GS Mag : Pourquoi, selon vous, la détection d’intrusion reste encore, malgré les solutions existantes, la bête noire des entreprises ?

Eric Leblond : La perception de l’IDS a longtemps été : « à quoi cela sert de savoir que j’ai été piraté plusieurs jours après l’attaque ». Dans un même temps, les solutions de type IPS trop « impactantes » sur la stabilité du réseau ne pouvaient être envisagées. Le délai de prise en compte des alertes venant de l’IDS semble donc trop long, d’autant que le coût humain des procédures de suivi des IDS est important.
La vague des APT change considérablement la donne. Si l’on considère des attaques persistantes, alors être conscient d’une attaque plusieurs jours après devient tout à fait pertinent. L’IDS retrouve ainsi un intérêt. Et c’est d’autant plus le cas, si Suricata, pardon, l’IDS analyse et détecte les tentatives d’exfiltrations d’informations, notamment grâce à ses fonctions de Network Security Monitoring.

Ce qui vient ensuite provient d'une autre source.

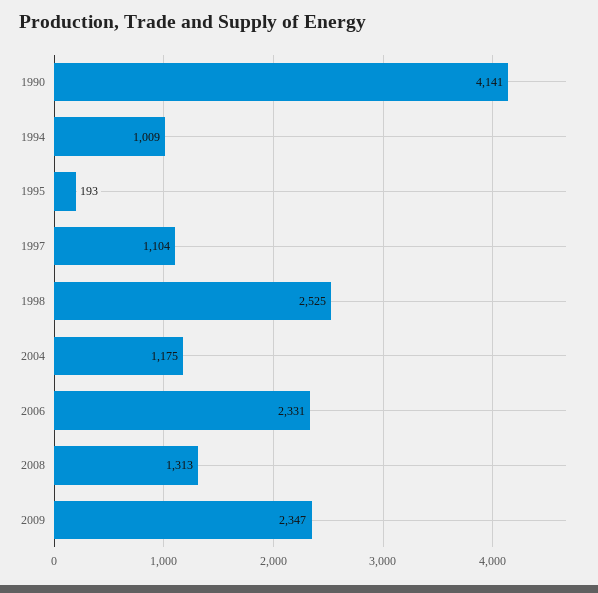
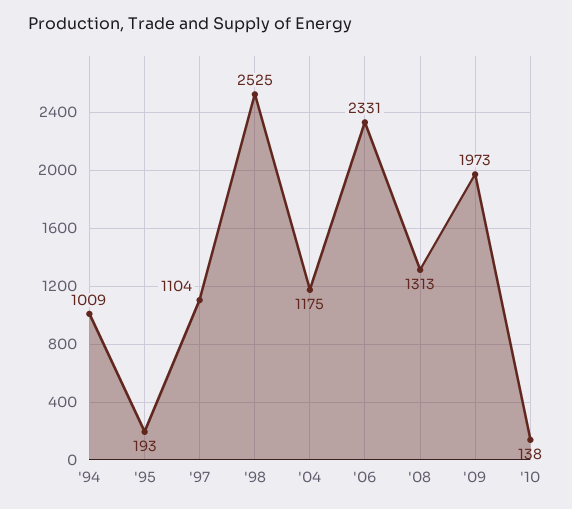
1990: 4141 -> none
2009: 2347 -> 1973
'10: none -> 138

GS Mag : Quelle est votre perception du marché de la sécurité dans votre domaine et de son évolution, tant en France qu’en Europe ?

Eric Leblond : Il y a, à mon avis, un début de cristallisation du marché. Pas au niveau de l’offre logicielle et matérielle, qui reste toujours autant disparate, mais plutôt au niveau de la partie service, où de plus en plus de grand acteurs se montrent offensifs. Je pense notamment ici aux acteurs du marché de la défense qui tentent de trouver de la croissance dans ce marché en expansion qu’est la sécurité informatique.

GS Mag : De quelle manière devrait évoluer Suricata dans les mois à venir ?

Eric Leblond : Suricata devrait encore s’améliorer avec de nouvelles fonctionnalités permettant d’augmenter la couverture des alertes. À ce titre, le support du langage de scripting Lua (apparu dans Suricata 1.4) dans l’écriture des signatures permettra de créer des alertes sur des attaques ou des événements qui étaient jusqu’ici hors du scope des IDS.

GS Mag : Pour conclure, quel serait votre message à nos lecteurs ?

Eric Leblond : Je dirais, « redécouvrez votre réseau ». C’est en le comprenant et en le maîtrisant que vous augmenterez les chances de détecter des attaques plus ou moins évoluées. Et un IDS/IPS comme Suricata peut vous y aider.